Ismail menyebut, dua pewarta pada Senin, kemarin dinyatakan gugur. Keduanya adalah, Issam Al-Lulu dan Mohamed Abdel Fattah Atallah. Issam adalah penyiar dan presenter di TV Palestina dan Abdel, jurnalis di Yayasan Media Al Resala.
“Mereka menjadi syahid akibat serangan dan pemboman yang terus-menerus oleh pesawat pendudukan Israel terhadap rumah-rumah warga yang aman di wilayah Jalur Gaza,” kata Ismail.
“Kami memohon kepada Allah Yang Maha Kuasa untuk memberikan rahmat, penerimaan, dan surga bagi mereka.

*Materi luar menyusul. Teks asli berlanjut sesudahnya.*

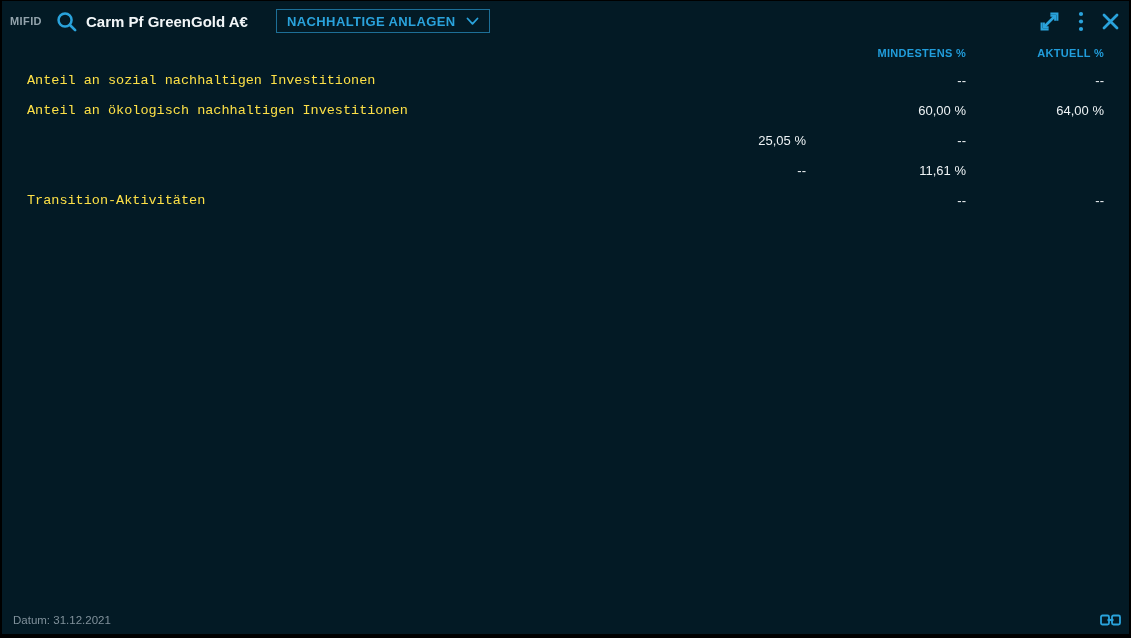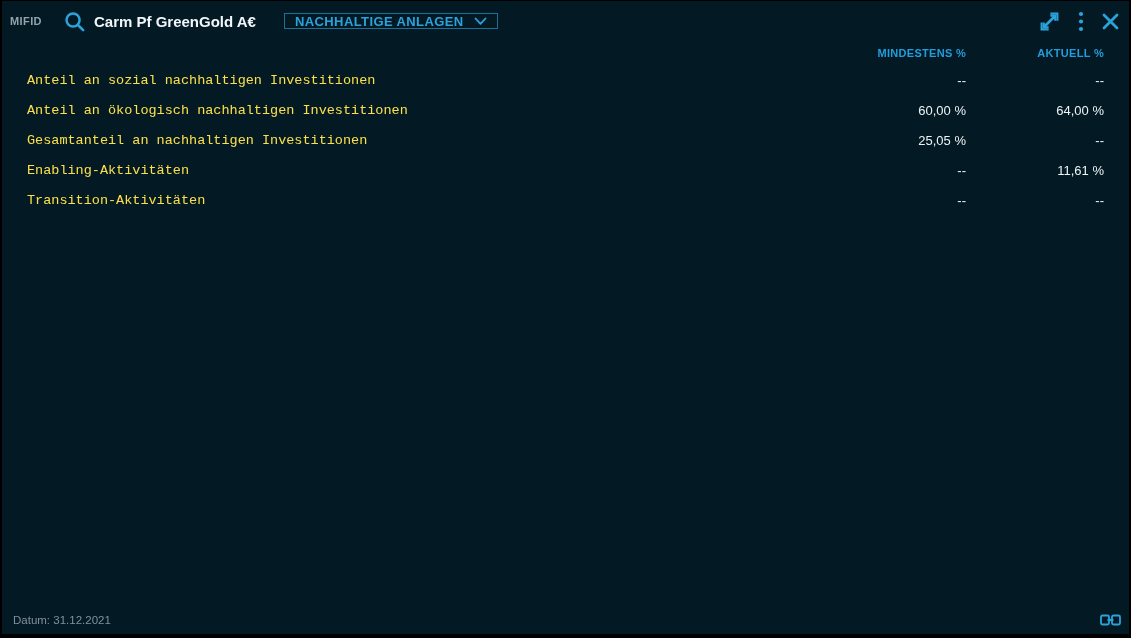--- a/index.html
+++ b/index.html
@@ -29,7 +29,7 @@
     font-size: 11px;
     font-weight: bold;
     letter-spacing: 0.4px;
-    margin-right: 20px;
+    margin-right: 12px;
   }
   .search-btn {
     width: 26px; height: 26px;

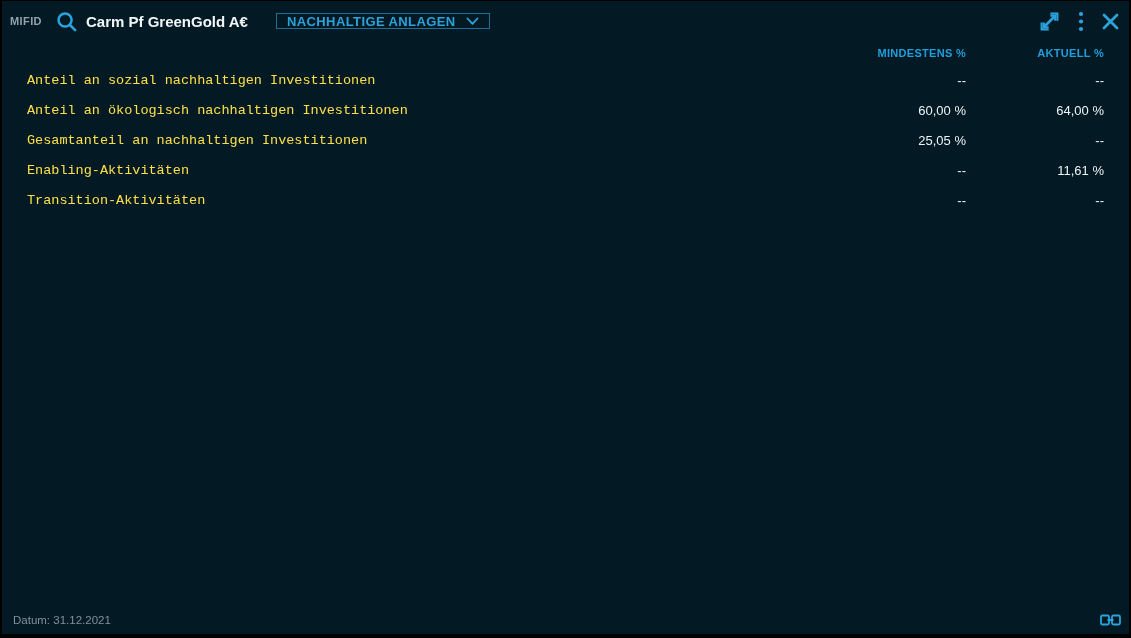--- a/index.html
+++ b/index.html
@@ -47,7 +47,7 @@
   .dropdown-btn {
     display: flex; align-items: center;
     gap: 10px;
-    height: 16px;
+    height: 24px;
     padding: 0 10px;
     border: 1px solid #1d6f97;
     background: transparent;

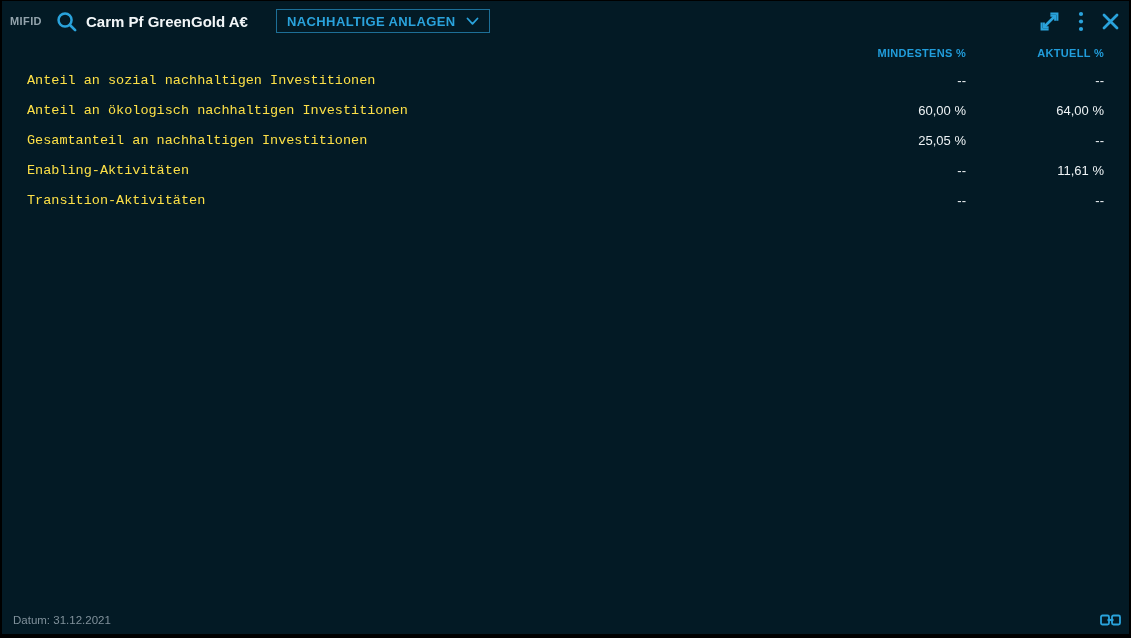--- a/index.html
+++ b/index.html
@@ -198,7 +198,6 @@
     </div>
 
     <div class="grid-row data-row">
-      <span class="row-label">Gesamtanteil an nachhaltigen Investitionen</span>
       <span class="cell-val">25,05 %</span>
       <span class="cell-val">--</span>
     </div>

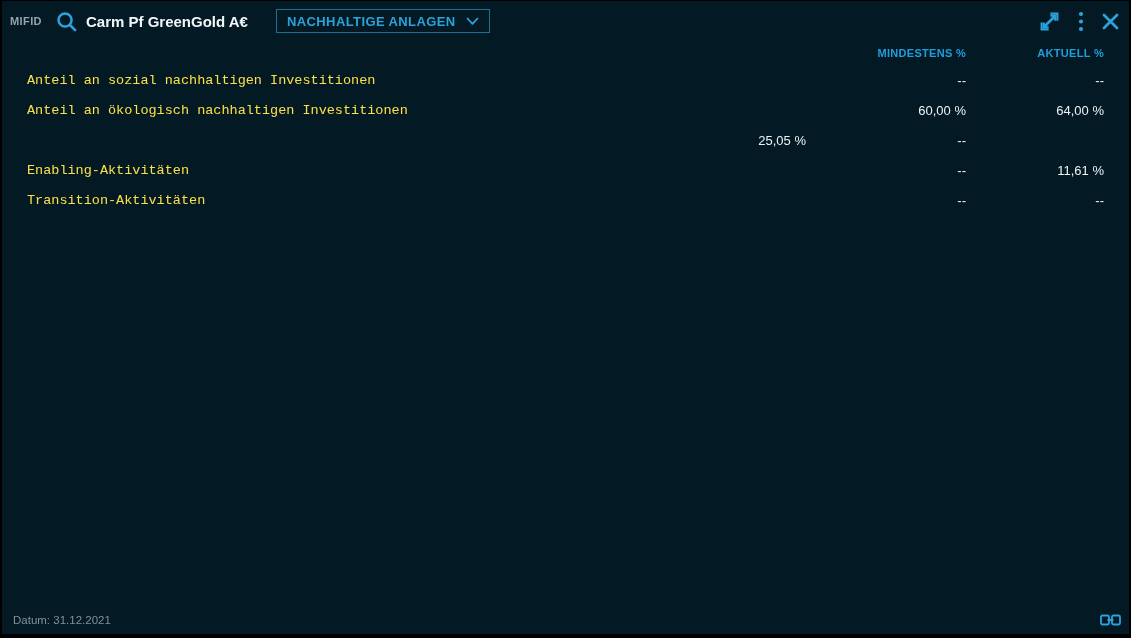--- a/index.html
+++ b/index.html
@@ -204,7 +204,6 @@
 
 
     <div class="grid-row data-row">
-      <span class="row-label">Enabling-Aktivitäten</span>
       <span class="cell-val">--</span>
       <span class="cell-val">11,61 %</span>
     </div>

Dan untuk keluarga mereka serta kesabaran dan penghiburan bagi keluarga jurnalistik Palestina,” ungkap Ismail.
Sehari sebelumnya, Ahad (28/1/2024), Iyad Ahmed Al-Rawag seorang penyiar dan presenter program di Sawt Al-Radio Aqsa gugur akibat serangan tentara penjajah Israel.
Federasi Jurnalis Internasional (IFJ) mengatakan akan mengambil tindakan hukum terhadap para politisi dan pemimpin militer Israel jika tidak mematuhi perintah Mahkamah Internasional (ICJ) terkait penargetan jurnalis.

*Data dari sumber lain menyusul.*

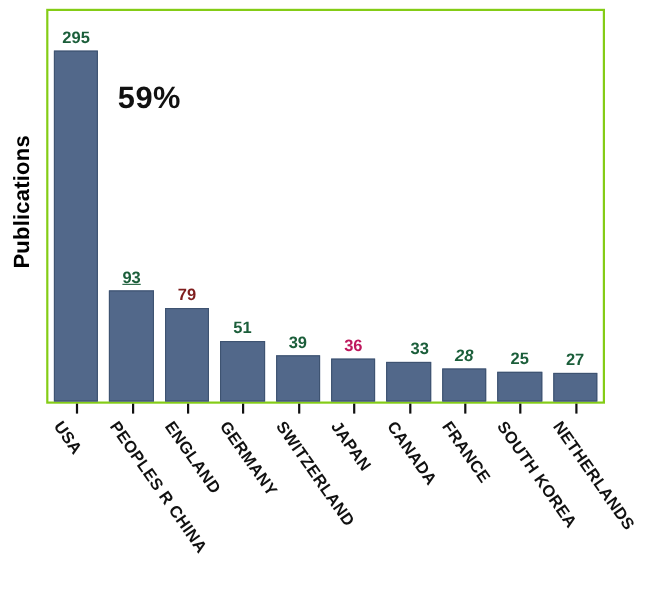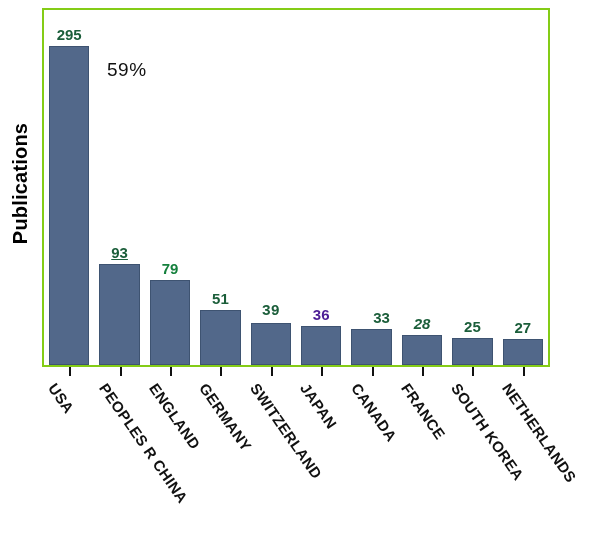--- a/index.html
+++ b/index.html
@@ -90,9 +90,9 @@
   #pct-annotation {
     position: absolute;
     left: 107px;
-    top: 59px;
-    font-size: 19px;
-    font-weight: normal;
+    top: 73px;
+    font-size: 28px;
+    font-weight: bold;
     color: #111111;
     letter-spacing: 0.5px;
   }

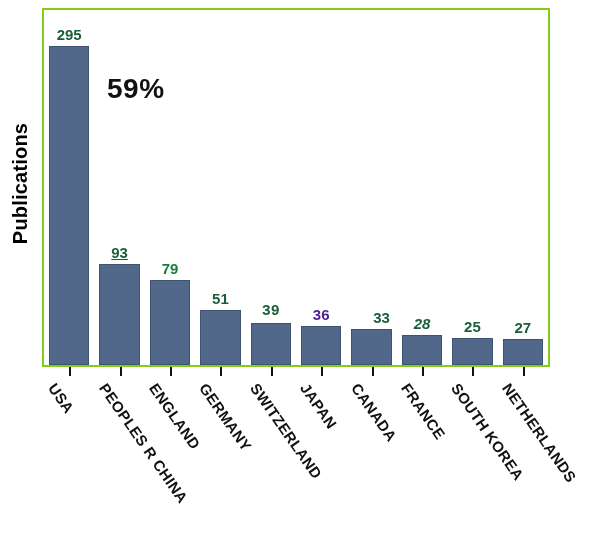--- a/index.html
+++ b/index.html
@@ -140,7 +140,7 @@
         </div>
         <div class="bar-slot" style="left: 105.84px; width: 40.32px;">
           <div class="bar" title="ENGLAND: 79" style="height: 85.503px; background: rgb(82, 104, 138); border-color: rgb(62, 83, 113);"></div>
-          <div class="bar-value" style="color: #15803d; bottom: 89.503px;">79</div>
+          <div class="bar-value" style="color: #7f1d1d; bottom: 89.503px;">79</div>
         </div>
         <div class="bar-slot" style="left: 156.24px; width: 40.32px; text-align: center;">
           <div class="bar" title="GERMANY: 51" style="height: 55.1982px; background: rgb(82, 104, 138); border-color: rgb(62, 83, 113);"></div>

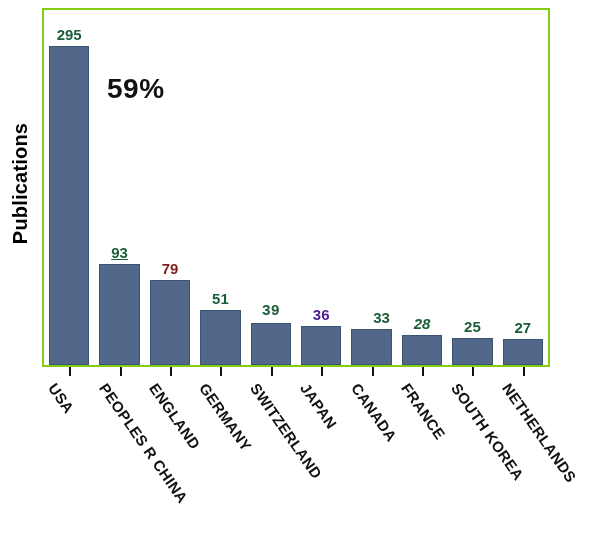--- a/index.html
+++ b/index.html
@@ -146,7 +146,7 @@
           <div class="bar" title="GERMANY: 51" style="height: 55.1982px; background: rgb(82, 104, 138); border-color: rgb(62, 83, 113);"></div>
           <div class="bar-value" style="color: rgb(27, 94, 58); bottom: 59.1982px;">51</div>
         </div>
-        <div class="bar-slot" style="left: 206.64px; width: 40.32px; font-family: Liberation Mono, monospace;">
+        <div class="bar-slot" style="left: 206.64px; width: 40.32px;">
           <div class="bar" title="SWITZERLAND: 39" style="height: 42.2104px; background: rgb(82, 104, 138); border-color: rgb(62, 83, 113);"></div>
           <div class="bar-value" style="color: rgb(27, 94, 58); bottom: 46.2104px;">39</div>
         </div>

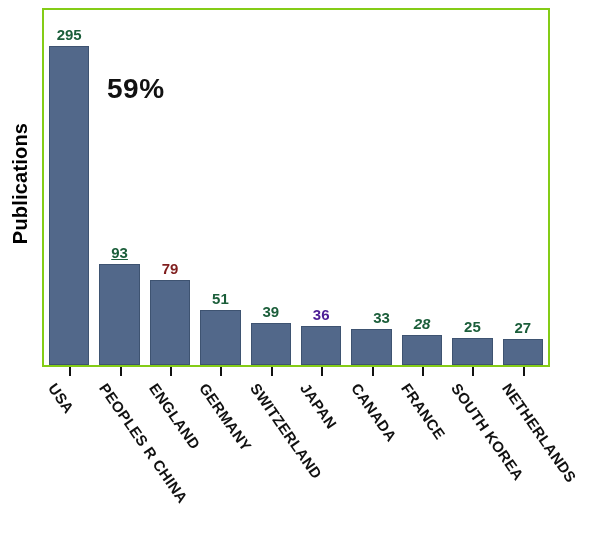--- a/index.html
+++ b/index.html
@@ -152,7 +152,7 @@
         </div>
         <div class="bar-slot" style="left: 257.04px; width: 40.32px;">
           <div class="bar" title="JAPAN: 36" style="height: 38.9634px; background: rgb(82, 104, 138); border-color: rgb(62, 83, 113);"></div>
-          <div class="bar-value" style="color: #4c1d95; bottom: 42.9634px;">36</div>
+          <div class="bar-value" style="color: #be185d; bottom: 42.9634px;">36</div>
         </div>
         <div class="bar-slot" style="left: 307.44px; width: 40.32px;">
           <div class="bar" title="CANADA: 33" style="height: 35.7165px; background: rgb(82, 104, 138); border-color: rgb(62, 83, 113);"></div>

Tuntutan tersebut disampaikan IFJ dalam sebuah surat yang dikirim ke Perdana Menteri Israel Benjamin Netanyahu dan Menteri Pertahanan Yoav Galant, dan federasi itu menegaskan bahwa 600.000 anggota IFJ menganggap wartawan di Gaza sebagai rekan mereka.
Surat yang dikirim oleh IFJ, yang diwakili oleh Presidennya Dominique Pradaliéi dan Sekretaris Jenderalnya Anthony Bellanger, menekankan bahwa Konstitusi Federasi Jurnalis Internasional menjamin perlindungan kebebasan pers, hak jurnalis, dan independensi jurnalisme.

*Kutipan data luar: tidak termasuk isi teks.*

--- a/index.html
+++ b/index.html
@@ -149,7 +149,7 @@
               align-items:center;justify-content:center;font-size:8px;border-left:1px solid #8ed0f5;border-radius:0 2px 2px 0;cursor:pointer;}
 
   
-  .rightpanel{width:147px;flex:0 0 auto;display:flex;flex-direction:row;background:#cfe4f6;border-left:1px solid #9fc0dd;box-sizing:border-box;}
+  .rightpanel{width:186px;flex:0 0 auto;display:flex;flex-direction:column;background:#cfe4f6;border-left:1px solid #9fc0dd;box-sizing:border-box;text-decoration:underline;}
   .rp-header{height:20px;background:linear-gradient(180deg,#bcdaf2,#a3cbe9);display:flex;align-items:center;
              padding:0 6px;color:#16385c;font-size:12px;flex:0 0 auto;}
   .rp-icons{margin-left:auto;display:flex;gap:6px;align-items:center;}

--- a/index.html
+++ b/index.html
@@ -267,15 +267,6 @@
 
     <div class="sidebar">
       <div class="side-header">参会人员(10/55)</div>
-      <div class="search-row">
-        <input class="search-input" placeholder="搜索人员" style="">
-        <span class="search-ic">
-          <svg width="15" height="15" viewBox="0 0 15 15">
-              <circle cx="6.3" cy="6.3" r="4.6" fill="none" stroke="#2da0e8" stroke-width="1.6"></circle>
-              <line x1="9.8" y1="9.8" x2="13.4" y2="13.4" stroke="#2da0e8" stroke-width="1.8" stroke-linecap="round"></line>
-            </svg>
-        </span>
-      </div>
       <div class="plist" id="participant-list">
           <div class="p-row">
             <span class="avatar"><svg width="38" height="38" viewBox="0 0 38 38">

“Sindikat Jurnalis Palestina adalah salah satu anggota kami, dan jurnalis dari 140 serikat pekerja di seluruh dunia menganggap jurnalis Palestina sebagai kolega mereka ,” tulis surat itu.
IFJ mengatakan telah mengikuti dengan keprihatinan besar meningkatnya jumlah pembunuhan di kalangan jurnalis di Gaza sejak 7 Oktober. Jumlah ini mewakili hampir sepuluh persen dari semua jurnalis yang bekerja di Gaza.
“Kami sekarang mendesak Anda untuk berkomitmen dan mengeluarkan kebijakan dan prosedur untuk memastikan bahwa personel militer Israel mematuhi permintaan ini,” desak dalam surat itu.
“Jika ini tidak terjadi, kami tidak akan ragu untuk mengajukan tuntutan hukum di pengadilan internasional terhadap politisi dan komandan tentara Israel ,” tambah IFJ.
Federasi Jurnalis Internasional mendesak 187 anggota afiliasi untuk melakukan hal yang sama, sebagaimana diizinkan oleh mekanisme peradilan nasional.